B – La question des prérogatives de puissance publique
Il faut d'abord s'attacher à mieux cerner cette notion de prérogatives de puissance publique (1), puis démontrer en quoi la présence de telles prérogatives traduit l'existence d'un service public (2).
1 - La notion de prérogatives de puissance publique
Elles peuvent être définies comme des pouvoirs exorbitants du droit commun, et plus précisément comme des pouvoirs qui dépassent par l'ampleur et l'originalité de leurs effets ce qui est courant dans les relations de droit privé. Elles donnent à celui qui les possède un pouvoir de contrainte lui permettant, par exemple, d'imposer unilatéralement des obligations aux administrés. Le monopole est la prérogative de puissance publique par excellence dans la mesure où la personne qui en bénéficie est titulaire d'un droit qu'un simple particulier ne saurait posséder : elle est la seule à pouvoir intervenir sur un marché donné. En quoi la détention de prérogatives de puissance publique traduit-elle la présence d'un service public ?

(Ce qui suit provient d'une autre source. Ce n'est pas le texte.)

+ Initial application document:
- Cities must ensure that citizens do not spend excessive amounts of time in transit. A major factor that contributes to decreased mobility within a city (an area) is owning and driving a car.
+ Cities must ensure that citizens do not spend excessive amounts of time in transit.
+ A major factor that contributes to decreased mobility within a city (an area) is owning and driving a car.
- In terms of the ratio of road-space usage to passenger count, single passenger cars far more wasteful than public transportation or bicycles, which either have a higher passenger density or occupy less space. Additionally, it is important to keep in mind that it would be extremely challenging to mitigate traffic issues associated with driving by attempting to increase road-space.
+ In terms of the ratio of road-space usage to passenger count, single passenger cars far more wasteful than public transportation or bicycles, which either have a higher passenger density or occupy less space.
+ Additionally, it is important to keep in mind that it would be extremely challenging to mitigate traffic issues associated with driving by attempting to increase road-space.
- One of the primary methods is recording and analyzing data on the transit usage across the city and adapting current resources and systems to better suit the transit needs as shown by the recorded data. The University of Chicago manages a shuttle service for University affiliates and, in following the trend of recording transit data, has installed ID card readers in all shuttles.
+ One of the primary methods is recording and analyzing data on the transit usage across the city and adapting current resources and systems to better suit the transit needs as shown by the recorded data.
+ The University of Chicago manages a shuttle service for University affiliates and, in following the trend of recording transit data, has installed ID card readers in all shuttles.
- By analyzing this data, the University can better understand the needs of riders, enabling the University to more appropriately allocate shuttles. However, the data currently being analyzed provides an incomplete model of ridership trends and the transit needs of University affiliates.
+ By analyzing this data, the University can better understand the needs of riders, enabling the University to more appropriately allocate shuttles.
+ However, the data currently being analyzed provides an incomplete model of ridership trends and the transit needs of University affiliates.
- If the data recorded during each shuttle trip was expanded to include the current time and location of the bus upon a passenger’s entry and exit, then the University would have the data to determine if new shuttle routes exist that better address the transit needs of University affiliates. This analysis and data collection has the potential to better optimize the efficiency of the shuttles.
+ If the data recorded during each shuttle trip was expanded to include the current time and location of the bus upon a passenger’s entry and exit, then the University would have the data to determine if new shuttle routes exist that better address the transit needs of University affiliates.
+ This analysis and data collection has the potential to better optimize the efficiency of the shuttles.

2 – Les prérogatives de puissance publique traduise la présence d'un service public
La détention de tels pouvoirs traduit donc la présence d'un service public. En effet, transmis par l'Administration à la personne privée, ils démontrent, une nouvelle fois, l'importance que la personne publique accorde à cette activité. Pour mener à bien sa mission, le gestionnaire privé doit donc, tout comme l'Administration, pouvoir agir avec des moyens accrus. De plus, la détention de tels pouvoirs n'est légitime qu'à partir du moment ou l'activité en cause est importante. Dit d'une autre façon, en possédant de telles prérogatives, l'organisme de droit privé acquiert quelque chose d'une personne publique qui le rend apte à assurer pour le compte de celle-ci une partie de ce qui est sa mission naturelle, à savoir le service public. Pourtant, dans cette affaire, le Conseil d'Etat énonce que même sans prérogatives de puissance publique, une activité gérée par une personne privée peut être qualifiée de service public. Cette nouvelle approche repose sur une appréciation d'indice traduisant la volonté de l'Administration de créer un service public.